### To do
For the listing that follows, give again exactly the lines from the one with "order number: 18572990 -> 18578951" to the one with "total: 138.60 -> 129.99", including both.

### Stored data
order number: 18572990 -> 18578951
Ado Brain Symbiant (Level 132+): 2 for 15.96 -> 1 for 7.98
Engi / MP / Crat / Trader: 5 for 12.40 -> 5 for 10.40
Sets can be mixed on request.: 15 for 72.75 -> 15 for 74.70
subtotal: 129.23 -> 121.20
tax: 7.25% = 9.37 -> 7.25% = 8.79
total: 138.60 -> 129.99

==

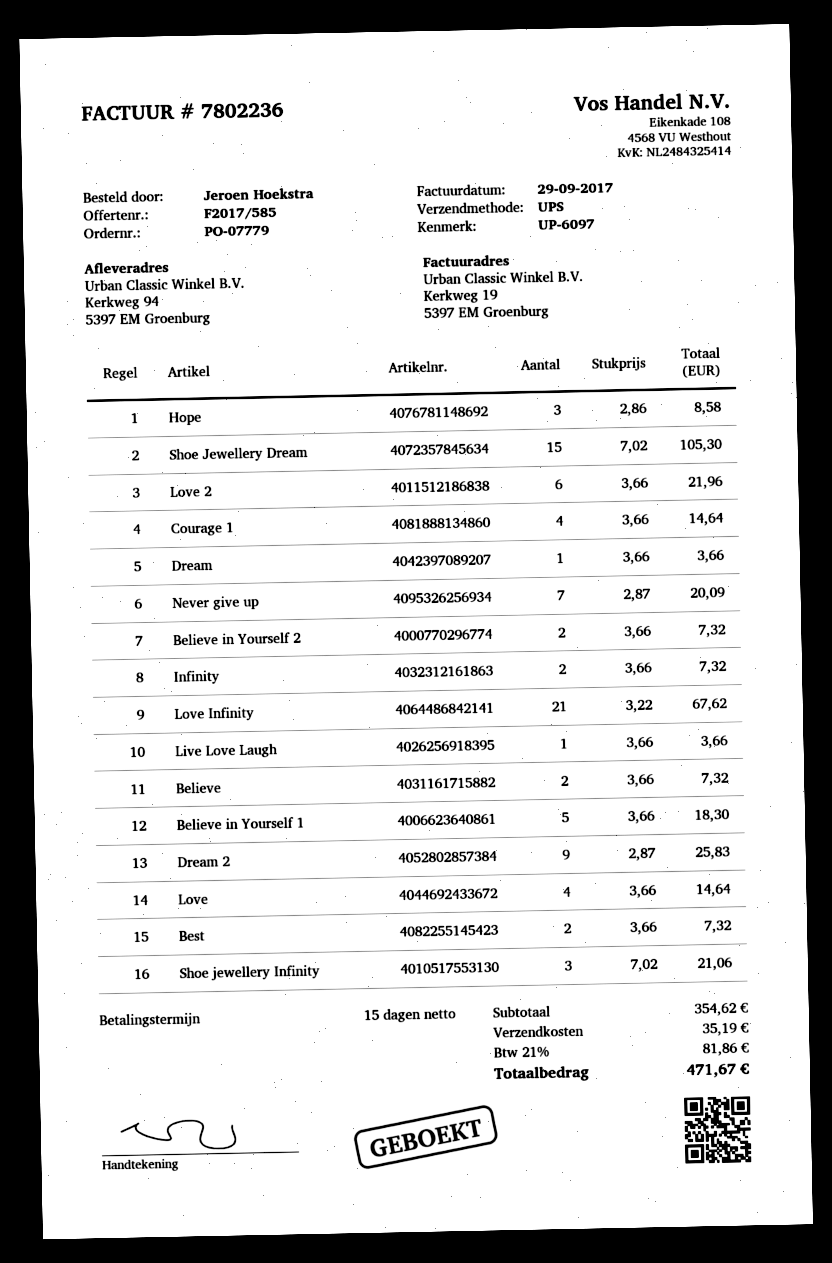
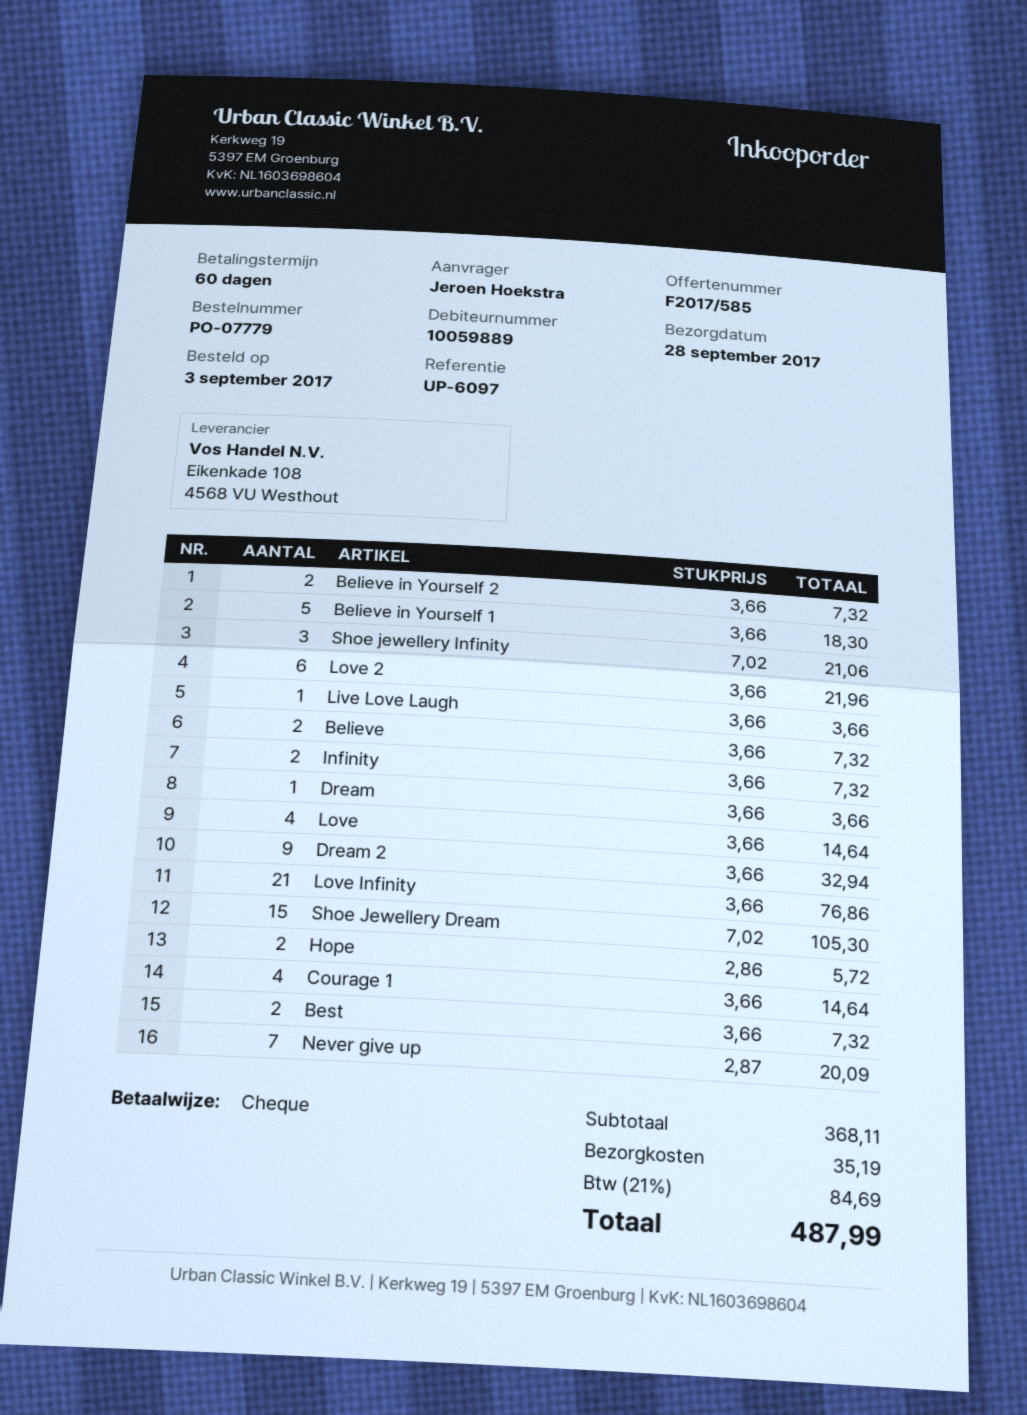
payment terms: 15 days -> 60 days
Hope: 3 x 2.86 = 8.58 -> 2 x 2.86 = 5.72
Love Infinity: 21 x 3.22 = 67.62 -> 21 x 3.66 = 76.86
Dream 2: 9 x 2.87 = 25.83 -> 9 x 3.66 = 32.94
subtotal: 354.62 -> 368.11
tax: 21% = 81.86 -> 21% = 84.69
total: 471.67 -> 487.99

### Output of the task
order number: 18572990 -> 18578951
Ado Brain Symbiant (Level 132+): 2 for 15.96 -> 1 for 7.98
Engi / MP / Crat / Trader: 5 for 12.40 -> 5 for 10.40
Sets can be mixed on request.: 15 for 72.75 -> 15 for 74.70
subtotal: 129.23 -> 121.20
tax: 7.25% = 9.37 -> 7.25% = 8.79
total: 138.60 -> 129.99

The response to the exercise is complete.